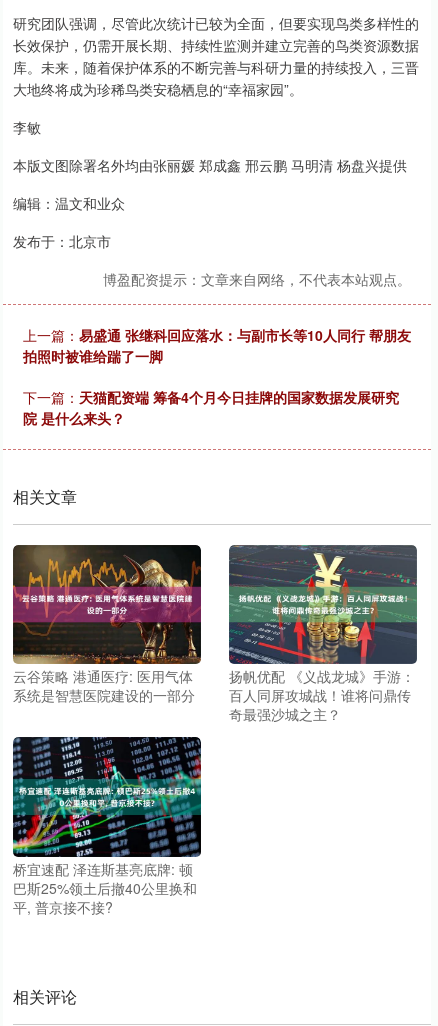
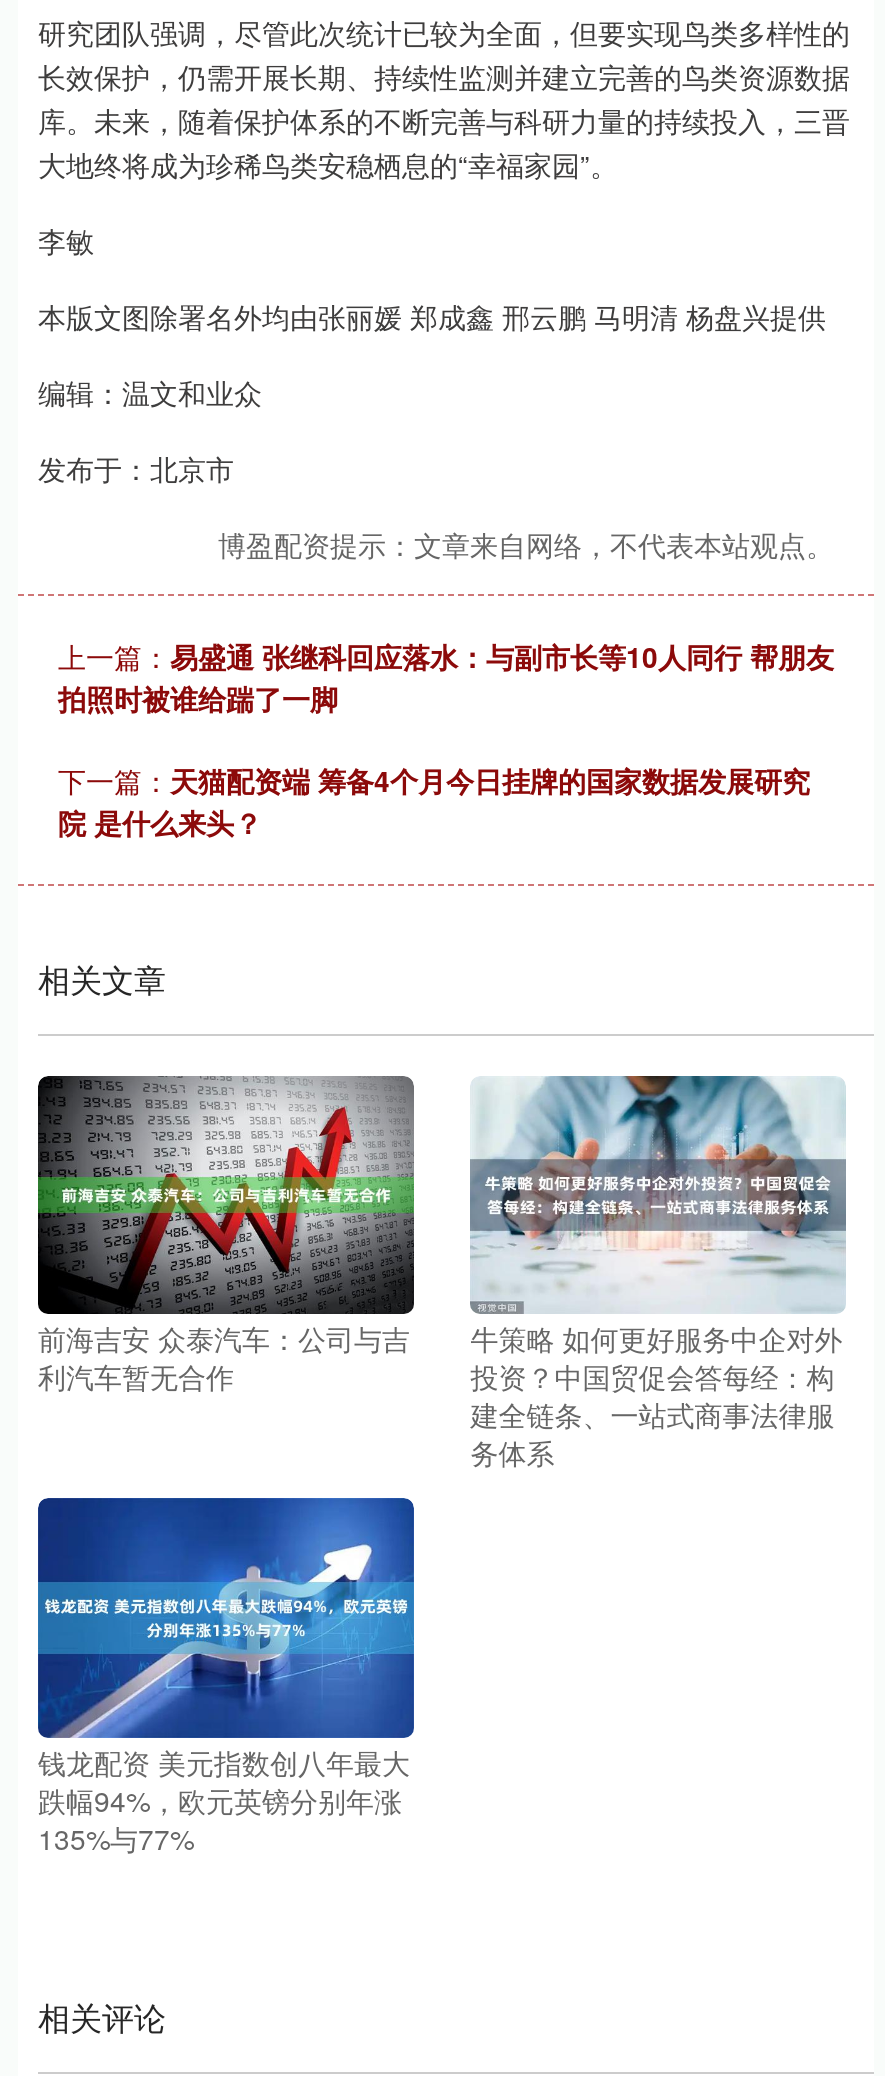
- [image]
- 云谷策略 港通医疗: 医用气体
- 系统是智慧医院建设的一部分
+ [image]
+ 前海吉安 众泰汽车：公司与吉
+ 利汽车暂无合作

- [image]
- 扬帆优配 《义战龙城》手游：
- 百人同屏攻城战！谁将问鼎传
- 奇最强沙城之主？
+ [image]
+ 牛策略 如何更好服务中企对外
+ 投资？中国贸促会答每经：构
+ 建全链条、一站式商事法律服
+ 务体系

- [image]
- 桥宜速配 泽连斯基亮底牌: 顿
- 巴斯25%领土后撤40公里换和
- 平, 普京接不接?
+ [image]
+ 钱龙配资 美元指数创八年最大
+ 跌幅94%，欧元英镑分别年涨
+ 135%与77%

#### [Directions]
Only the lines from the one holding "- 桥宜速配 泽连斯基亮底牌: 顿" to the end of the listing are to be written out, word for word.

#### [Response below]
- 桥宜速配 泽连斯基亮底牌: 顿
- 巴斯25%领土后撤40公里换和
- 平, 普京接不接?
+ [image]
+ 钱龙配资 美元指数创八年最大
+ 跌幅94%，欧元英镑分别年涨
+ 135%与77%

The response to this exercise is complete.